**Brief:** Each line that has the string "double的" must be copied from the records below.

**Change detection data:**
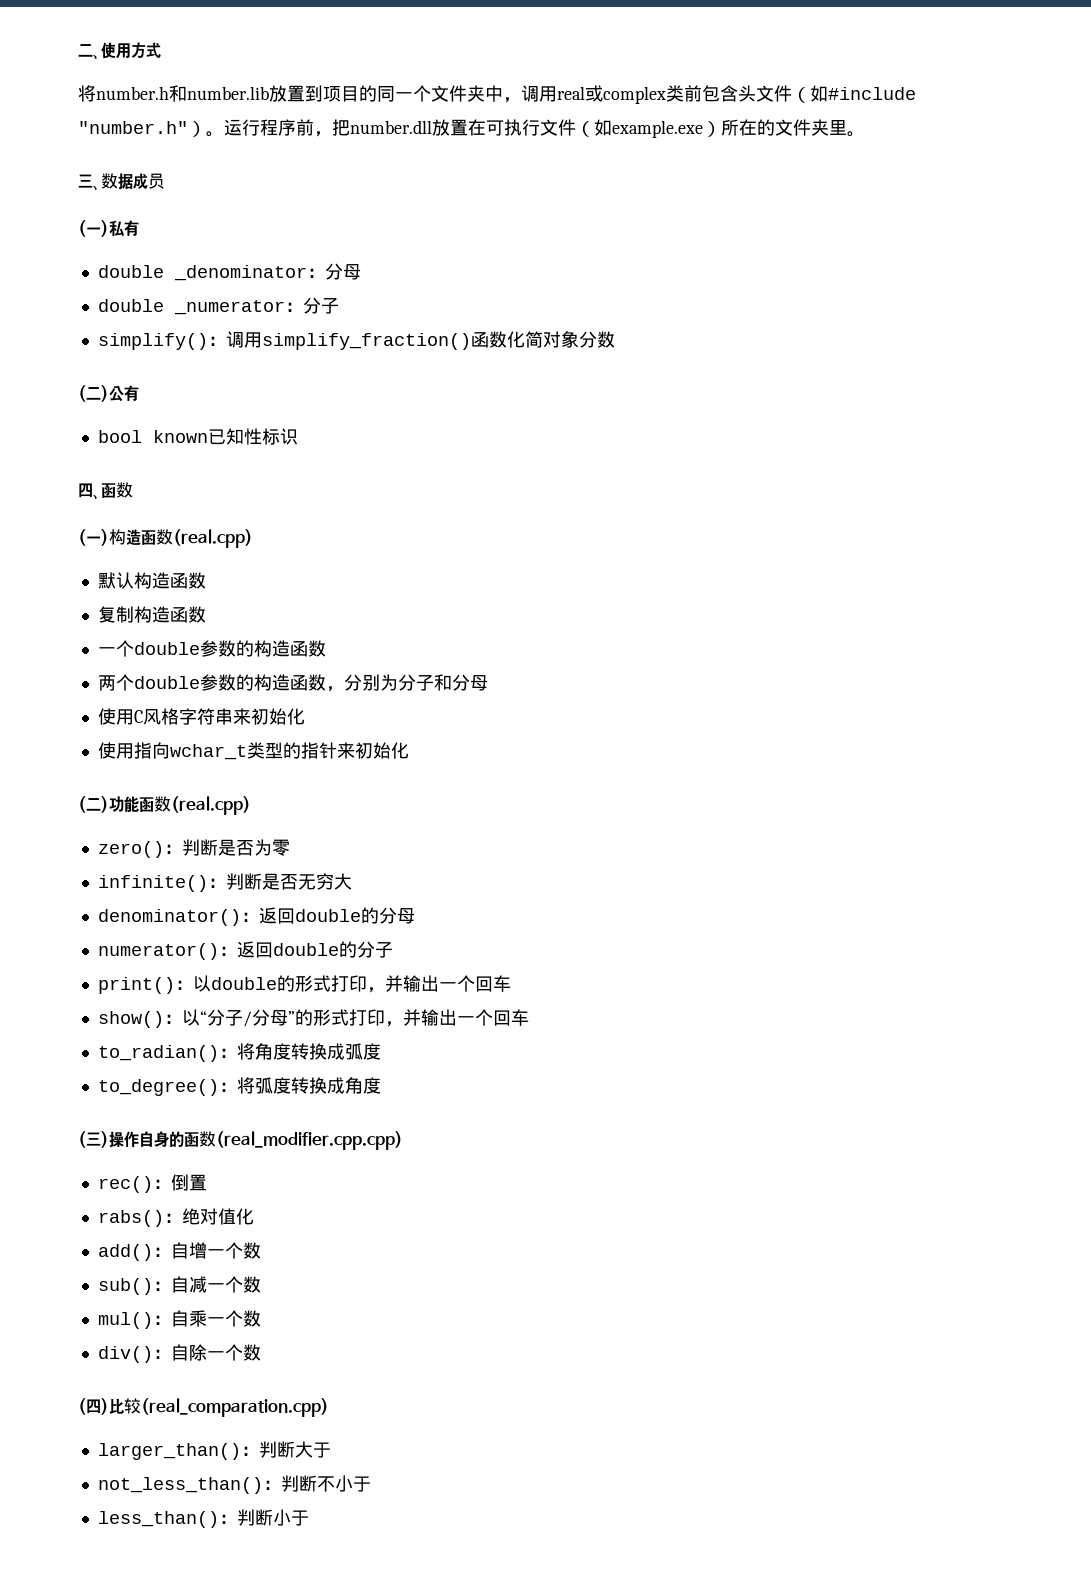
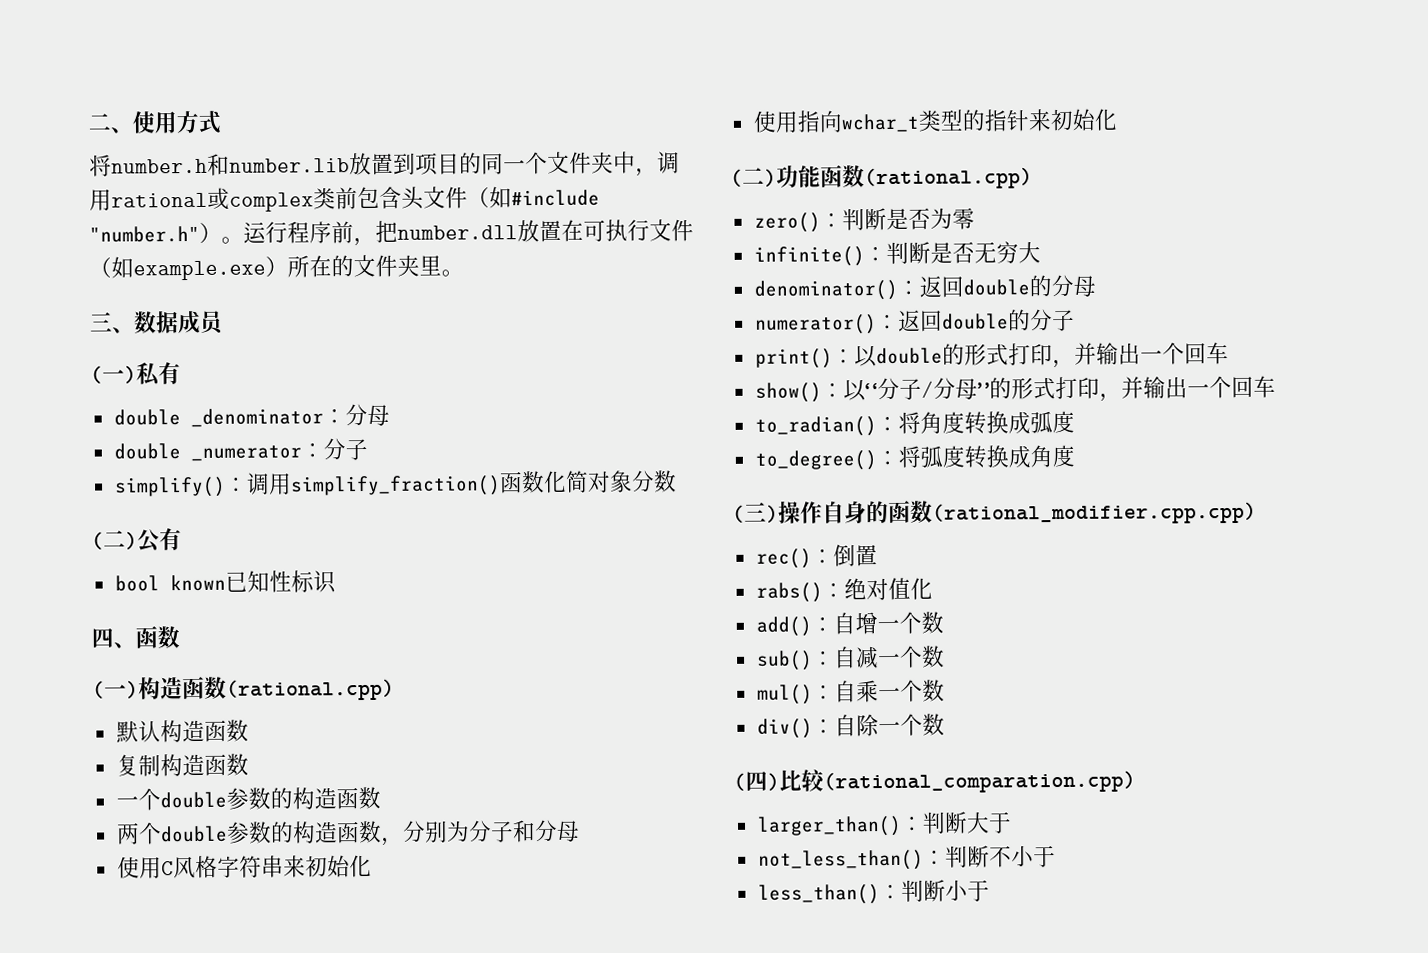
[557,86,585,100] real -> [111,192,208,208] rational
[173,529,253,548] (real.cpp) -> [226,678,395,701] (rational.cpp)
[171,796,251,815] (real.cpp) -> [864,167,1033,190] (rational.cpp)
[216,1131,403,1150] (real_modifier.cpp.cpp) -> [932,501,1257,525] (rational_modifier.cpp.cpp)
[141,1398,329,1417] (real_comparation.cpp) -> [823,770,1136,794] (rational_comparation.cpp)

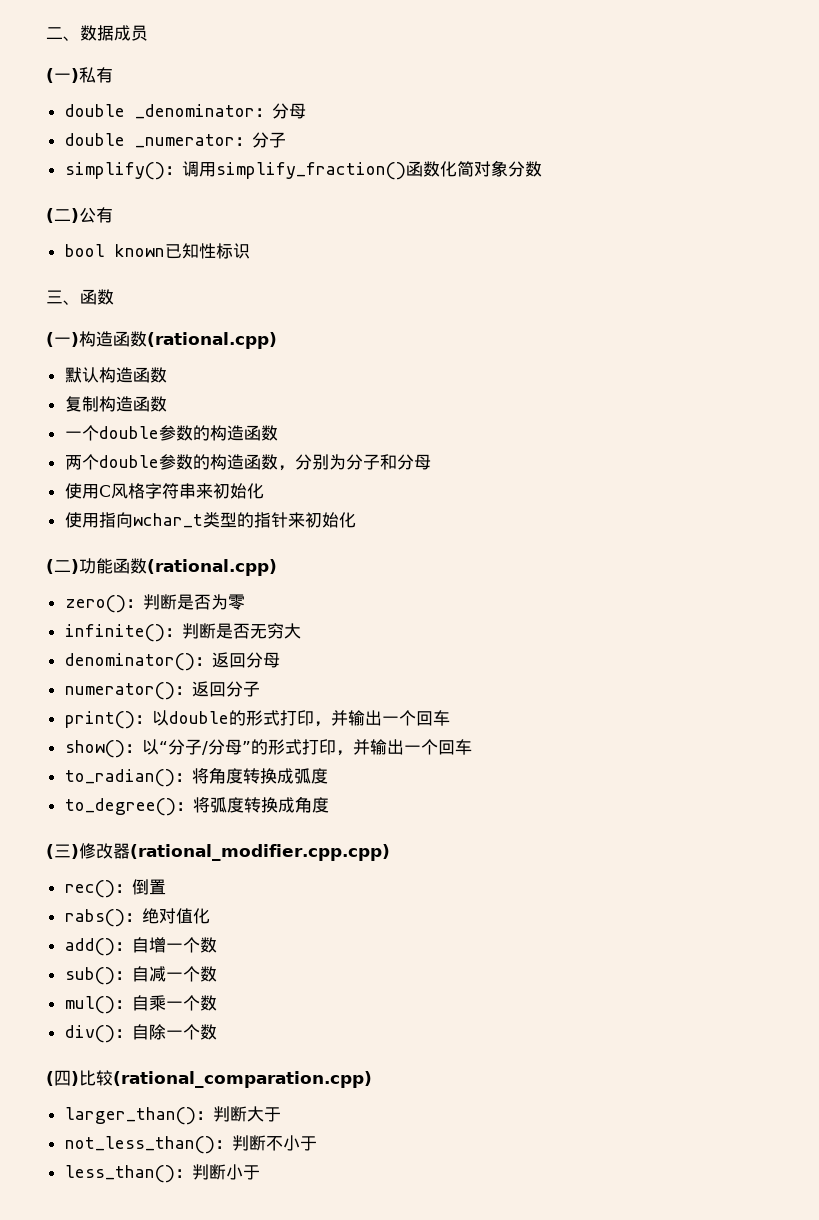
[132,110,222,134] [89,151,680,177] [89,186,600,212] [89,219,694,247] [89,254,464,281] [90,311,135,334] 使用方式 // 将number.h和number.lib放置到项目的同一个文件夹中，调用rational或complex类前包含头文件（如#include "number.h"）。运行程序前，把number.dll放置在可执行文件（如example.exe）所在的文件夹里。 // 三、 -> (80, 38) none
[91,627,114,648] 四 -> [46,290,63,304] 三
[962,275,1052,297] double的 -> (246, 660) none
[941,309,1031,331] double的 -> (226, 689) none
[778,500,933,524] 操作自身的函数 -> [79,843,130,859] 修改器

**Your response:**
[962,275,1052,297] double的 -> (246, 660) none
[941,309,1031,331] double的 -> (226, 689) none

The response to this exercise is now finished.